Assignment –
Once the line containing "discount: 64.05 -> 90.09" is found, copy that line and all remaining lines of the records exactly, including the last one, and add nothing.
####################
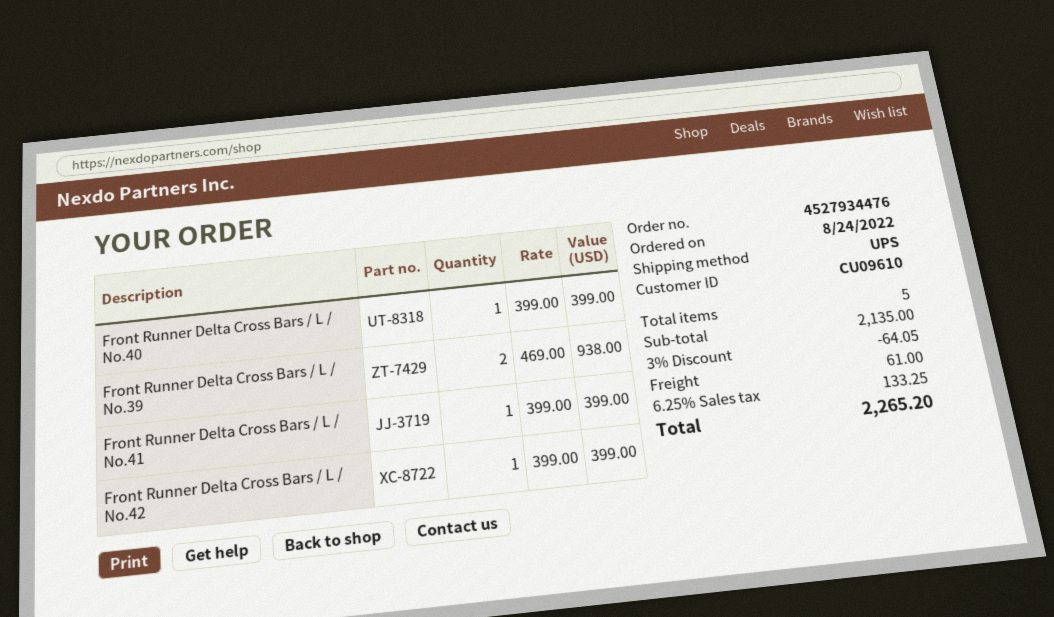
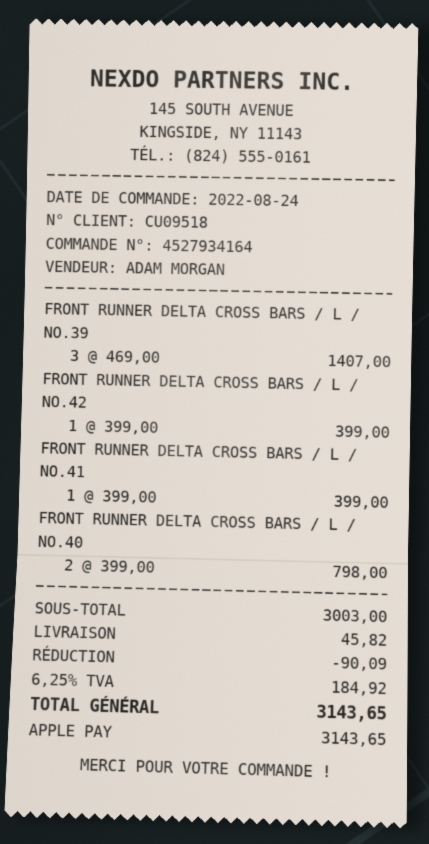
order number: 4527934476 -> 4527934164
customer number: CU09610 -> CU09518
Front Runner Delta Cross Bars / L / No.40: 1 x 399.00 = 399.00 -> 2 x 399.00 = 798.00
Front Runner Delta Cross Bars / L / No.39: 2 x 469.00 = 938.00 -> 3 x 469.00 = 1407.00
subtotal: 2135.00 -> 3003.00
discount: 64.05 -> 90.09
shipping: 61.00 -> 45.82
tax: 6.25% = 133.25 -> 6.25% = 184.92
total: 2265.20 -> 3143.65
####################
Written solution –
discount: 64.05 -> 90.09
shipping: 61.00 -> 45.82
tax: 6.25% = 133.25 -> 6.25% = 184.92
total: 2265.20 -> 3143.65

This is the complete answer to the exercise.